Re: Weird sparql problem

[email protected] Wed, 09 Nov 2022 01:44:13 -0800

TL;DR

It’s a workaround for this issue because it can force the optimiser to behave 
differently, however it should be used sparingly as overuse may prevent other 
optimisations that may yield more benefit than you lose elsewhere.
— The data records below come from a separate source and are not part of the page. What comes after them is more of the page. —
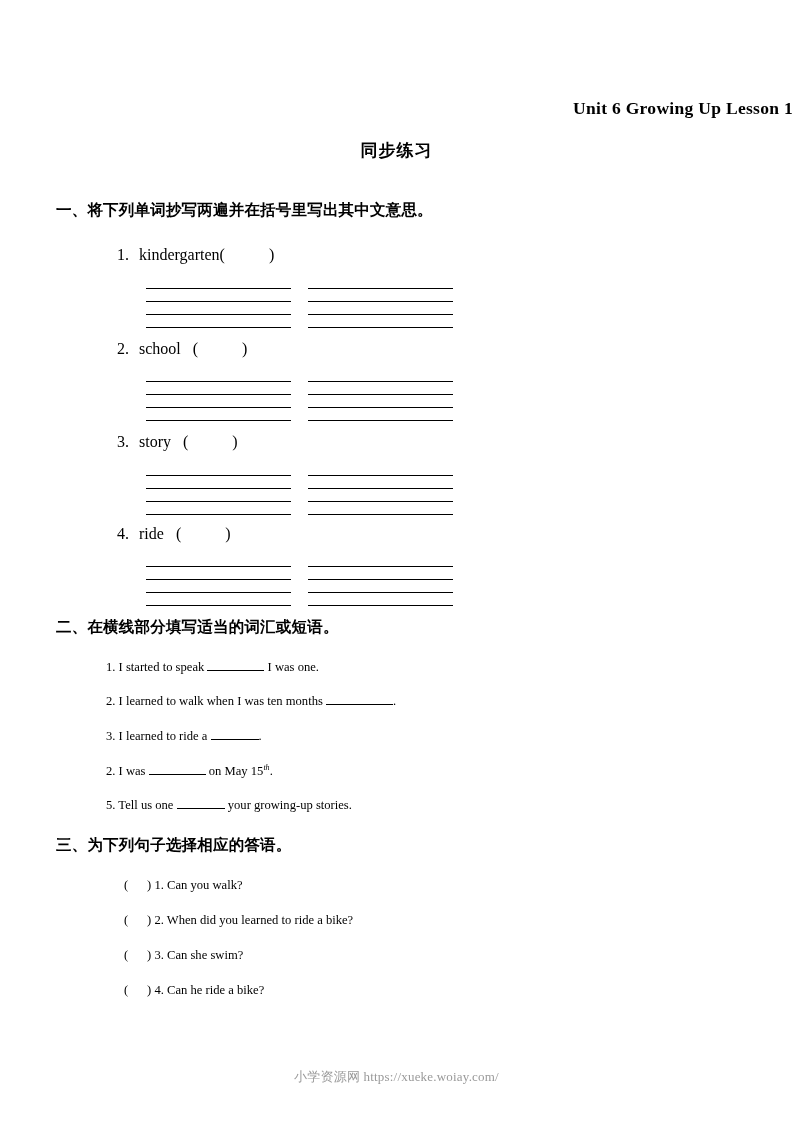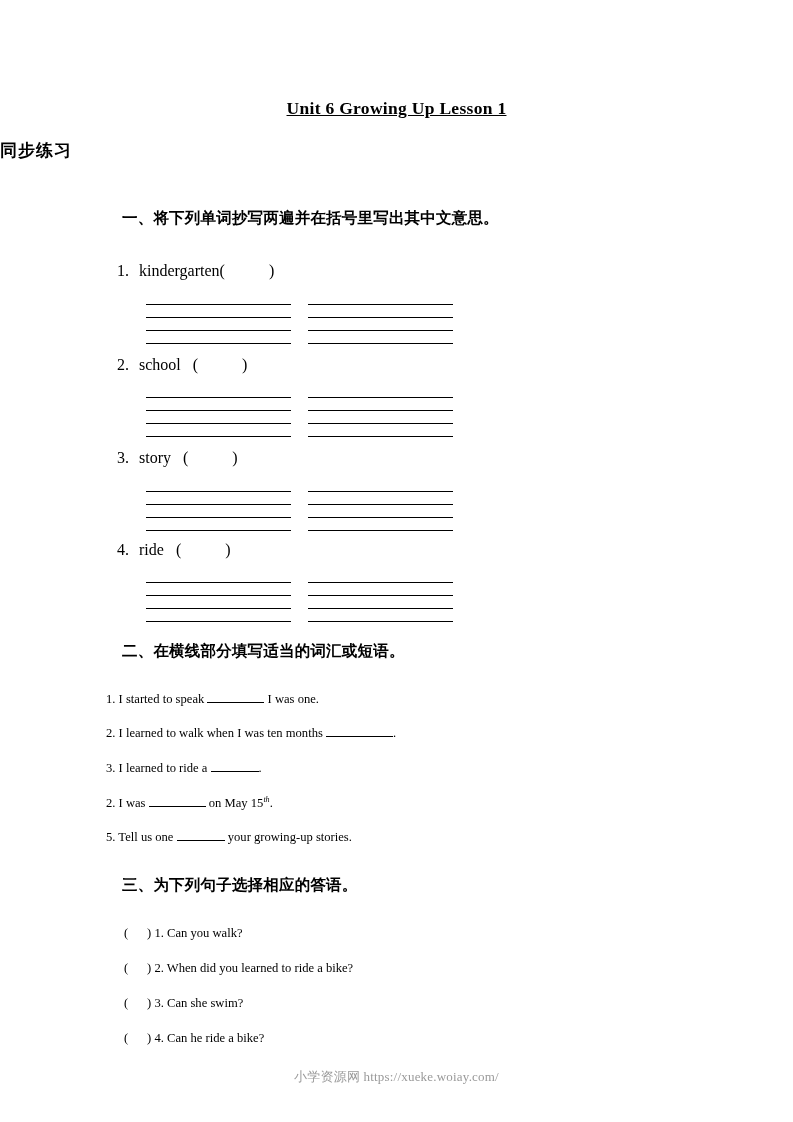--- a/index.html
+++ b/index.html
@@ -18,45 +18,45 @@
 
   .page {
     position: relative;
     width: 793px;
     height: 1122px;
     box-sizing: border-box;
   }
 
   
   .doc-title {
-    text-align: center;
+    text-align: right;
     font-weight: bold;
     font-size: 17.5px;
     letter-spacing: 0.3px;
     margin: 0;
     padding-top: 98px;
     line-height: 1.2;
-    text-decoration: underline;
   }
   .doc-subtitle {
+    text-align: center;
     font-weight: bold;
     font-size: 17px;
     font-family: "DejaVu Sans", "Liberation Sans", sans-serif;
     margin: 0;
     padding-top: 20px;
     letter-spacing: 1px;
   }
 
   
   .section-heading {
     font-family: "DejaVu Sans", "Liberation Sans", sans-serif;
     font-weight: bold;
     font-size: 15.5px;
-    margin: 8px;
-    padding-left: 114px;
+    margin: 0;
+    padding-left: 56px;
     letter-spacing: 0.2px;
   }
 
   
   .word-block {
     padding-left: 114px;
   }
   .word-line {
     font-size: 16px;
     line-height: 1.1;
See Andy’s recent email [1] that the offending optimisation will be disabled by 
default in future releases so the workaround will not be needed longer term.

----

The long-winded details for those interested (although I’m still glossing over 
lots of low level details)…

There are two levels of query optimisation in ARQ:

  1.  Logical optimisation (sometimes referred to as algebra optimisation)
  2.  Execution optimisation

The logical optimiser works at the SPARQL Algebra level and looks to make 
transformations to the algebra that are known to improve performance based on 
experience, past research etc.  In doing so the optimiser has to ensure that 
those transformations are semantically safe, i.e., they MUST NOT change the 
overall semantics of the query and result in the same answers as the original 
query.  Therefore, many of these optimisations are applied quite conservatively 
so if ARQ cannot determine that a given transformation would be semantically 
dependent it won’t apply it.

Additionally in some cases, these optimisations are specifically intended to be 
chained, i.e., doing one optimisation may enable further optimisations, thus 
the ARQ optimiser applies the various transformations in a specific order.  See 
https://github.com/apache/jena/blob/main/jena-arq/src/main/java/org/apache/jena/sparql/algebra/optimize/OptimizerStd.java
 if you want to see the raw details of this and some explanatory comments 
around the ordering.  Some of these logical transformations are also done to 
enable execution optimiser behaviour later in query evaluation e.g., join 
linearisation.

The downside of the logical optimiser is that it works purely by static 
analysis of the algebra i.e., without reference to the dataset against the 
query will ultimately evaluate.  This means that sometimes it can make 
decisions that are good for the general case BUT bad for some datasets.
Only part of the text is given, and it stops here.